- **Problem to work on**
Beginning with the first line, retype exactly the records below up to and including the line with "(342, 516) // -> (484, 705) none"; pictures do not belong in the copy.

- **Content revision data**
"""
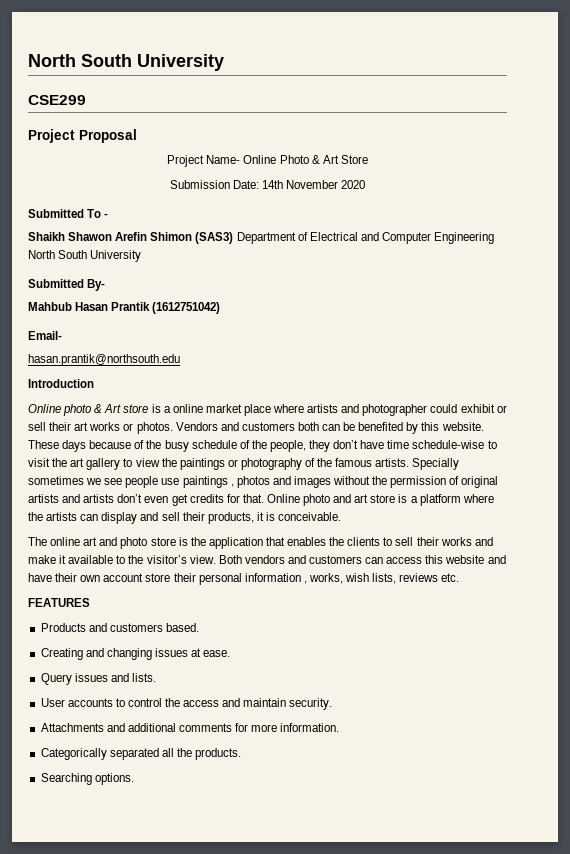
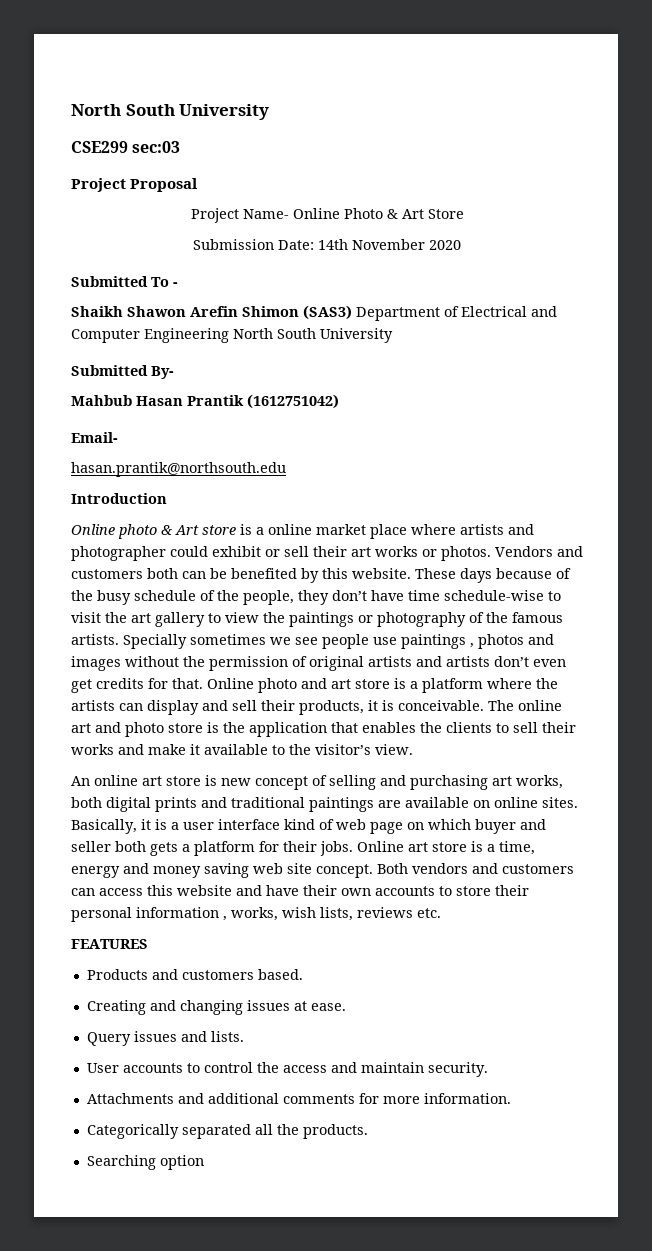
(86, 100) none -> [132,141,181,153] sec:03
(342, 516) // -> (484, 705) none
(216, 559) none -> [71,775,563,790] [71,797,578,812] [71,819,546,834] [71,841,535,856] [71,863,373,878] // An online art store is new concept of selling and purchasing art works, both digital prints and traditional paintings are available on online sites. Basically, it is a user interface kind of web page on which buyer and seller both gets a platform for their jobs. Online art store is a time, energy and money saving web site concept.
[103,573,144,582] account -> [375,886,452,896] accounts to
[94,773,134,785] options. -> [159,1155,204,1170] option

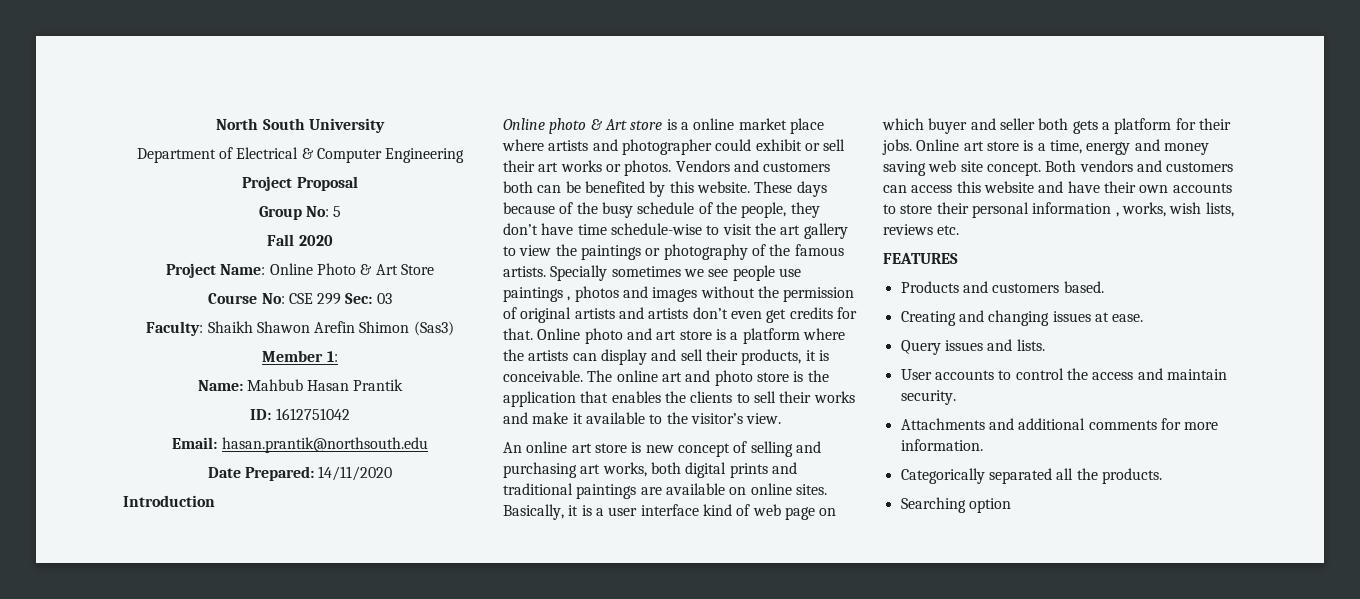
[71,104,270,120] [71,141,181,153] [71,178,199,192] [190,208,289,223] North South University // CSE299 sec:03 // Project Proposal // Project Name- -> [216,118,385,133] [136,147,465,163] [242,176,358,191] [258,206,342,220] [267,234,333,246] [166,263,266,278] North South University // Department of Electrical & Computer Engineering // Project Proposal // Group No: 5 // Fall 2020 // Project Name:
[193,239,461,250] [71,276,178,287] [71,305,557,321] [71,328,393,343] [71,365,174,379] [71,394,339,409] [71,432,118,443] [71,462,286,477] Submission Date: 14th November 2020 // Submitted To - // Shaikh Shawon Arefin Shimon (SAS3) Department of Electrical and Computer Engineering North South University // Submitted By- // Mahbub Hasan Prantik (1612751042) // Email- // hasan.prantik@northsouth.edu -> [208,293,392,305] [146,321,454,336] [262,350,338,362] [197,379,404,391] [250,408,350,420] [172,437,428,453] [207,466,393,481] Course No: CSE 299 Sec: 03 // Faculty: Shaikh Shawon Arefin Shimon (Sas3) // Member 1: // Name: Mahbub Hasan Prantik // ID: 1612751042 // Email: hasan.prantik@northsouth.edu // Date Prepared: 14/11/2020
"""
- **Final answer**
(86, 100) none -> [132,141,181,153] sec:03
(342, 516) // -> (484, 705) none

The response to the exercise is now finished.